The massive mural of Mark was gone. It had been replaced with another one, showing Pop lying on the ground in the garb of a homeless person and amidst the tables of an outdoor café. His legs and arms were stiff and his head was pulled back with his chin high. A brown-haired woman, in her thirties, wearing hospital scrubs, knelt beside Pop. Her mouth was planted over his. Some of the onlookers in the photo’s background showed expressions of amazement while others showed disgust. At the bottom of the photograph in white lettering was the phrase, “They still exist.”
Morana’s obvious surprise at seeing the new image fanned Mark’s panic. They both knew this development was apocalyptic.
Mark touched Morana’s arm, but she would not look at him. “Let’s go,” she said.

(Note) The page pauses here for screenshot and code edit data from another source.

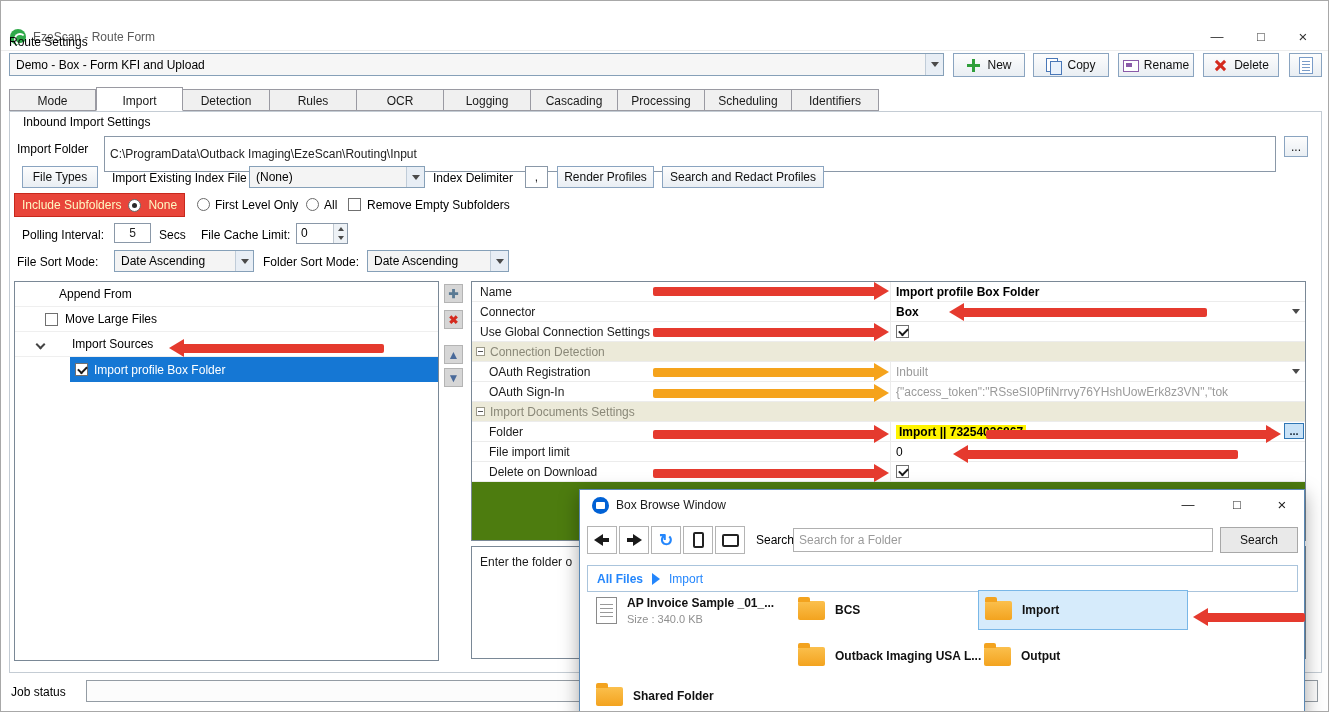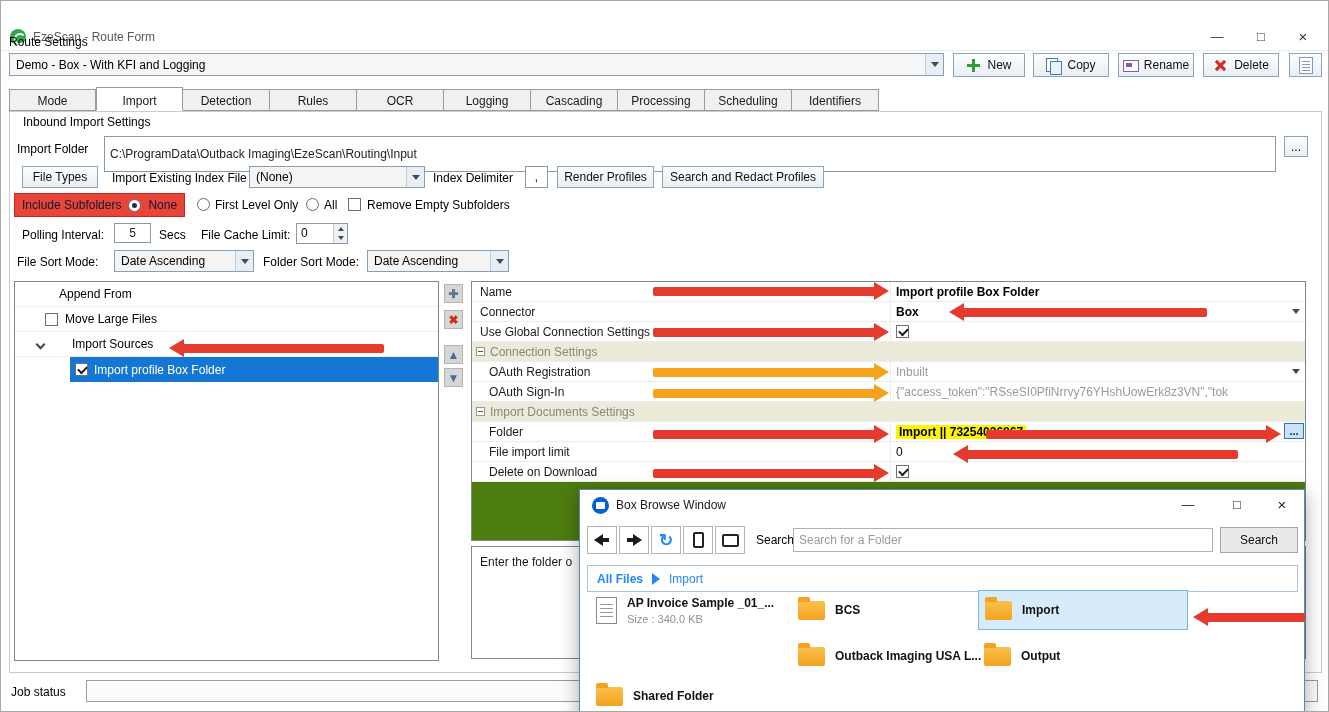--- a/index.html
+++ b/index.html
@@ -40,21 +40,21 @@
   .ic-notes::before { content:''; position:absolute; left:2px; top:3px; right:2px; height:1px; background:#7a9cc8; box-shadow:0 3px 0 #7a9cc8, 0 6px 0 #7a9cc8, 0 9px 0 #7a9cc8; }
 
   
   .tabstrip { position:absolute; left:8px; top:88px; display:flex; z-index:3; }
   .tab { width:87px; height:22px; line-height:22px; text-align:center; background:#f0f0f0; border:1px solid #9a9aa2; border-left:none; color:#1a1a1a; }
   .tab:first-child { border-left:1px solid #9a9aa2; }
   .tab.active { background:#fff; border-bottom-color:#fff; height:24px; margin-top:-2px; line-height:26px; border-left:1px solid #9a9aa2; }
   .tabpage { position:absolute; left:8px; top:110px; width:1313px; height:562px; border:1px solid #c4ccd4; background:#fff; }
 
   
-  .redbox { position:absolute; display:flex; align-items:center; gap:7px; background:#e8453a; border:1px solid #c8281c; color:#0f172a; padding:0 7px; }
+  .redbox { position:absolute; display:flex; align-items:center; gap:7px; background:#e8453a; border:1px solid #c8281c; color:#fef9c3; padding:0 7px; }
 
   .check { position:relative; width:13px; height:13px; background:#fff; border:1px solid #707070; flex:none; display:inline-block; }
   .check.on::after { content:''; position:absolute; left:2px; top:2px; width:7px; height:4px; border-left:2px solid #1a1a1a; border-bottom:2px solid #1a1a1a; transform:rotate(-45deg); }
   .radio { position:relative; width:13px; height:13px; border:1px solid #6a6a6a; border-radius:50%; background:#fff; flex:none; display:inline-block; }
   .radio.on::after { content:''; position:absolute; left:3px; top:3px; width:5px; height:5px; border-radius:50%; background:#2a2a2a; }
 
   
   .spin { position:absolute; display:flex; border:1px solid #8a98a8; background:#fff; }
   .spin .sval { flex:1; padding:2px 4px; }
   .spin .sbtns { width:14px; display:flex; flex-direction:column; border-left:1px solid #c0c8d0; }
@@ -133,21 +133,21 @@
   <div class="titlebar">
     <span class="logo"></span>
     <span class="wtitle">EzeScan - Route Form</span>
     <span class="wbtn" style="right:94px">—</span>
     <span class="wbtn" style="right:50px">□</span>
     <span class="wbtn" style="right:8px;font-size:15px">×</span>
   </div>
 
   <span class="lbl" style="left:8px;top:34px">Route Settings</span>
   <div class="combo" style="left:8px;top:52px;width:935px;height:23px;background:#f6f6f6">
-    <span class="combo-text">Demo - Box - With KFI and Logging</span>
+    <span class="combo-text">Demo - Box - Form KFI and Upload</span>
     <span class="combo-btn">
         <i class="dd"></i>
       </span>
   </div>
   <div class="btn" style="left:952px;top:52px;width:72px;height:24px">
     <span class="ic ic-new"></span>
     <span>New</span>
   </div>
   <div class="btn" style="left:1032px;top:52px;width:76px;height:24px">
     <span class="ic ic-copy"></span>
@@ -305,21 +305,21 @@
     <div class="prow">
       <div class="pl">
           <span>Use Global Connection Settings</span>
         </div>
       <div class="pv">
           <span class="check on"></span>
         </div>
     </div>
     <div class="prow group">
       <span class="colbox"></span>
-      <span class="gl">Connection Settings</span>
+      <span class="gl">Connection Detection</span>
     </div>
     <div class="prow">
       <div class="pl indent">
           <span>OAuth Registration</span>
         </div>
       <div class="pv gray">
           <span>Inbuilt</span>
         <span class="pv-dd">
             <i class="dd"></i>
           </span>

They went through the foyer to enter the Nest. Morana placed her hand on the console. It did not react. She lifted her hand and repositioned it on the console, but the cold glass remained dark and unresponsive.
“Try,” she said, pointing to the console. Mark placed his hand on it, but it was unresponsive to Mark’s touch as well. When he lifted his hand, the steamed outline of his fingers faded from the glass.
“Has it malfunctioned?” Mark said.
“That would be a first,” Morana said. “Bracks doesn’t make mistakes.”
Temur entered the foyer from the garage. As he neared them, he paused to look at the mural. “Boy, Pop knows how to find ‘em!” He palmed the console, it flashed and the door clicked open. There was nowhere for them to run or hide. Proceeding with their plan was the only option.